Meredith negó con vehemencia, cayendo de repente en el taburete de su tocador. Cerró ambas manos en puño, así como sus párpados y pensó que todo era culpa de aquel hombre. Si no la hubiera enamorado para luego abandonarla, hace tiempo se habría casado con otro caballero y su familia estaría a salvo de la ruina.

—Debe existir otro modo, madre. No puedo casarme con ese hombre… —expresó con angustia, rogando en su interior para que su madre la apoyara y no permitiera aquella unión que le resultaba repugnante.

—Lo lamento, cariño, pero no tenemos otra alternativa.

—¡Pero es irlandés! —Gritó, olvidando sus modales—. Si me caso con él, deberé marcharme, estaré lejos de usted, de mi padre, de Deborah… —explicó, haciendo alusión a su mejor amiga, prima y confidente.

—Entonces, es mejor que vayas despidiéndote de todos los lujos a los que estás acostumbrada, Meredith Staunton. —La señora Elizabeth se puso de pie, secó sus lágrimas e intentó componer aquel semblante habitual que demostraba para aparentar que todo estaba bien.

Dio vuelta la llave de la puerta, tomó la aldaba para abrirla y salir de la alcoba de su única hija. Sin embargo, volvió a detenerse, y sin mirar a Meredith, profirió lo siguiente:

—Espero que estés satisfecha con tu egoísmo, viendo como tu pobre madre se convierte en el hazmerreír de todo Londres.

Elizabeth salió con premura, sin darle tiempo a su hija a que replicara sus palabras.

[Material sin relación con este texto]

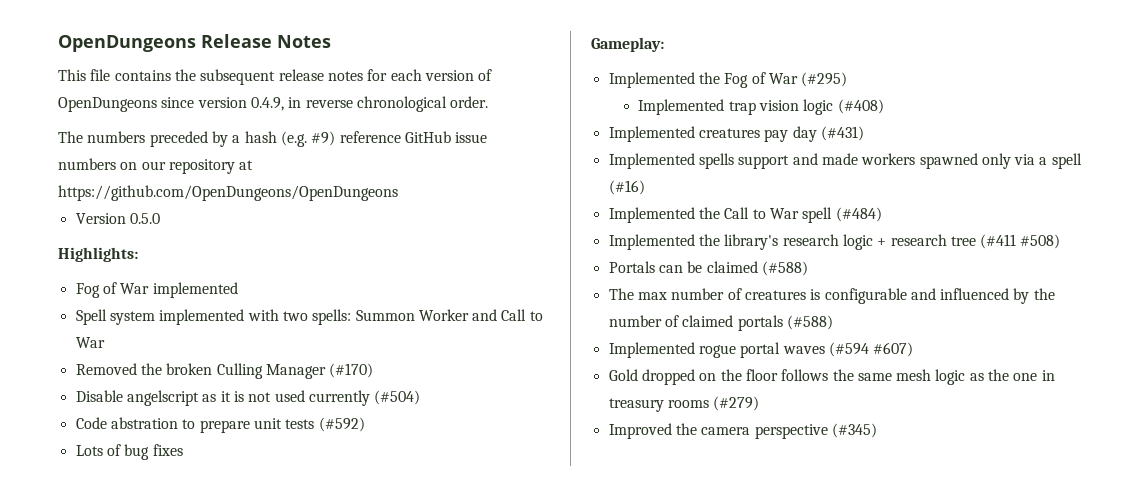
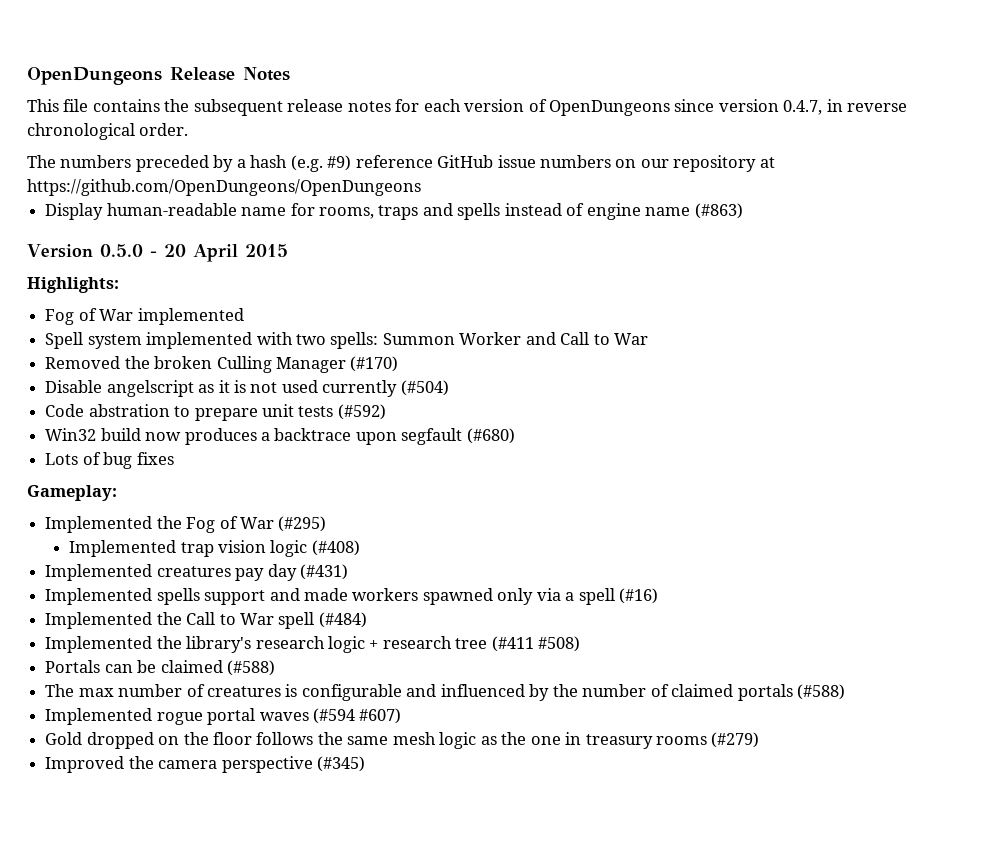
[250,97,284,111] 0.4.9, -> [783,100,823,115] 0.4.7,
[75,213,160,224] Version 0.5.0 -> [45,203,743,220] [27,244,288,262] Display human-readable name for rooms, traps and spells instead of engine name (#863) // Version 0.5.0 - 20 April 2015
(365, 424) none -> [45,428,515,445] // Win32 build now produces a backtrace upon segfault (#680)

Meredith suspiró y se miró con desilusión en el espejo. Sus ojos azules estaban brillantes por las lágrimas acumuladas. Contempló su semblante por unos instantes, pensando que su rostro de facciones perfectas, su piel aterciopelada y sus cabellos dorados, solo le estaban valiendo para ser considerada una mercancía que aseguraría una transacción más de su padre y le causaba repulsión pensar en sí misma como algo negociable.

Negándose a sentir culpa por no aceptar venderse a ese viejo conde, tocó la campana para llamar a su doncella y que la ayudara a vestirse otra vez. Necesitaba ir al encuentro de Deborah y desahogar con ella todo lo que creía permitido revelarle.